Contrary to expectations, the South African Crop Estimates Committee (CEC) lowered its estimate of the country’s wheat planted area by 6.1% from the April update at 532 300 hectares.
Senior agricultural economist at FNB Commercial Paul Makube said this was largely due to the massive decline of 17% and 26% year on year (y/y) in planted area in the Northern Cape and the Free State, respectively.
“However, production conditions have been relatively favourable and using an average yield of 3.8t/ha the harvest might come in at 2.02 million tons which is 4% lower y/y,” Makube said.
South Africa remained a net importer of wheat and the situation on world markets was that of a tightening supply outlook with both the USDA and the International Grains Council (IGC) projecting global production declines of 0.4% and 2.4% y/y, respectively, for the 2023/24 season at 796.67 million tons and 784 million tons. Global stocks were even tighter, down by 1.5% and 7% y/y, respectively, for the USDA and IGC at 266.53 million tons and 263 million tons, he said.
The bank’s business unit said the non-renewal of the Black Sea Grain Deal brokered by the UN and Turkey to facilitate the movement of grain from Ukraine complicated the supply outlook as availability became constrained.
“The implications are for elevated global wheat prices, and which consequently lift domestic prices given that South Africa is a net importer. Average international wheat futures for Sep-23 delivery have already increased by 12.7% to US$337.45/ton. Domestically, wheat for Sep-23 delivery rose by 9% to R6,780/ton. Obviously good news for producers, but inflationary for wheat by-products,” Makube said.
Agricultural Business Chamber (Agbiz) chief economist Wandile Sihlobo said while wheat plantings were down by 6% y/y, estimated at 532 300 hectares with the notable decline in the Northern Cape, Free State and Limpopo, the Western Cape was marginally up from the previous season.
“In our view, such an area planted, combined with favourable weather conditions as we have observed, would result in a decent harvest of 2.0 million tons (down 4% y/y). We assumed an average yield of 3.8 tons per hectare, which is a possibility if the weather conditions remain favourable throughout the season. With a wheat harvest of this size, South Africa will likely need to import about 1.5 million tons of wheat to meet domestic consumption in the 2023/24 season,” Sihlobo said.
Sihlobo said overall the winter crop was in good condition, and they would keep a close eye on weather conditions in the coming weeks and months.
“Another important date is August 29, when the Crop Estimates Committee will release the first production forecast. Regarding the summer crop, the focus will soon shift to the new season that starts in October. The current season is towards completion as few areas are still busy with the harvest, and yields are solid.”

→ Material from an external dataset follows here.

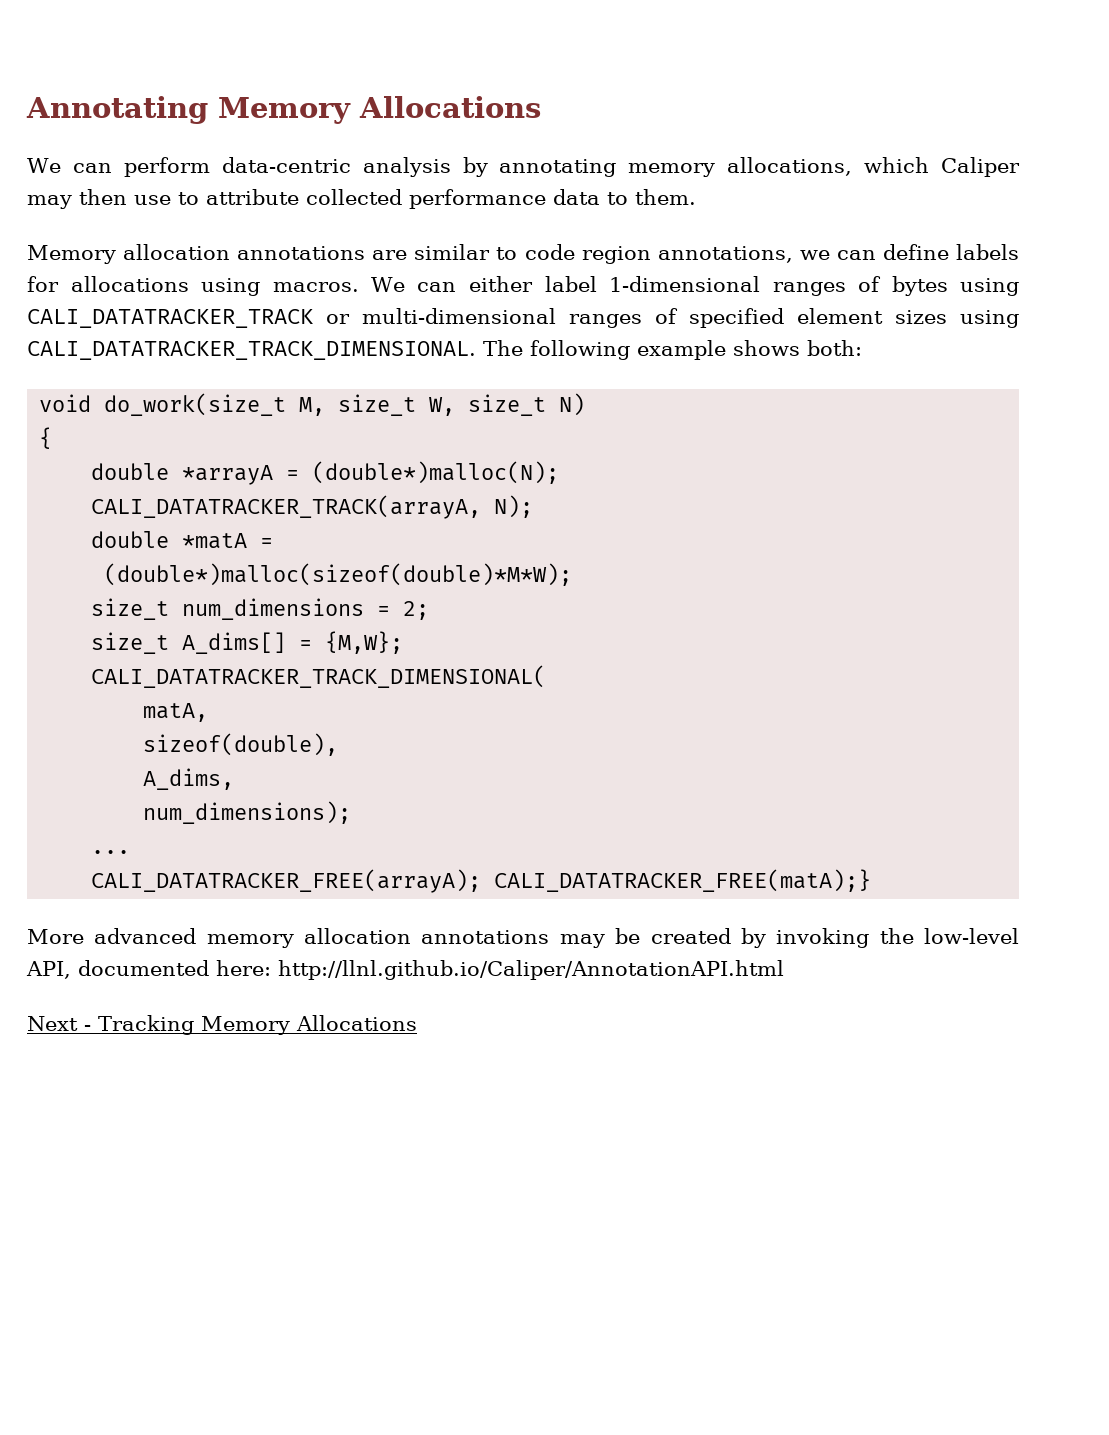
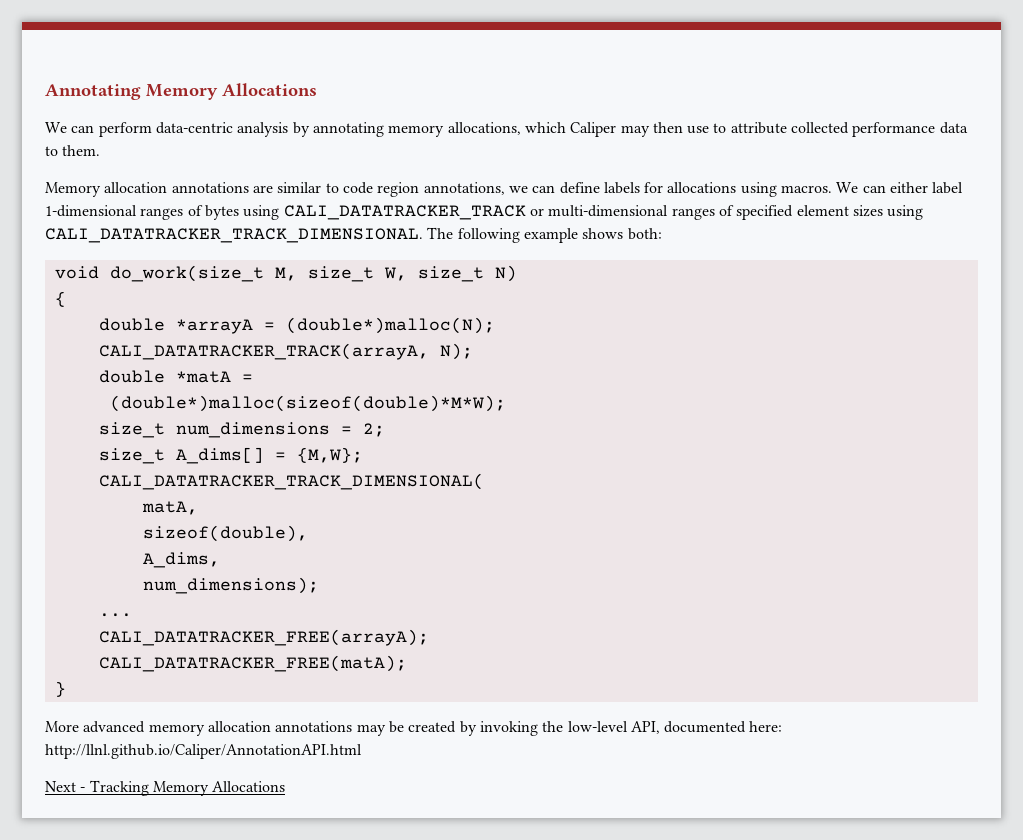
[494,869,872,892] CALI_DATATRACKER_FREE(matA);} -> [98,655,407,672] [54,681,66,697] // CALI_DATATRACKER_FREE(matA); // }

With regards to the sixth summer crop production estimates for the 2022/23 season out, Agbiz said one could take these data with confidence that there would likely be no further significant adjustments and the upcoming four updates will likely reinforce their optimistic view, as farmers were completing the harvest activity, and yields remained high.
On Wednesday afternoon, the South African Crop Estimates Committee maintained the 2022/23 maize crop estimate at 16.4 million tons, unchanged from last month.
This crop was 6% more than the 2021/22 season and the second-largest harvest on record. The expected ample harvest was primarily on the back of large yields, as the area planted is slightly down from the 2021/22 season. A crop of 16.4 million tons implied South Africa would have sufficient supplies to meet domestic maize needs of roughly 11.4 million tons and have over 3.0 million tons for export markets in the 2023/24 marketing year.
Moreover, the soybeans harvest was unchanged from June’s record estimate of 2.8 million tons (up 24% y/y). The annual crop improvement was due to an expansion in the area planted and higher yields. The ample soybeans harvest means South Africa can meet its domestic demand and remain with more than 300 000 tons of soybeans for export markets. After a few downward revisions, the sunflower seed production estimate remained unchanged at 758 610 tons (down 10% y/y). The annual decline in the sunflower seed production forecast mirrored the reduced planted area and yields in some areas.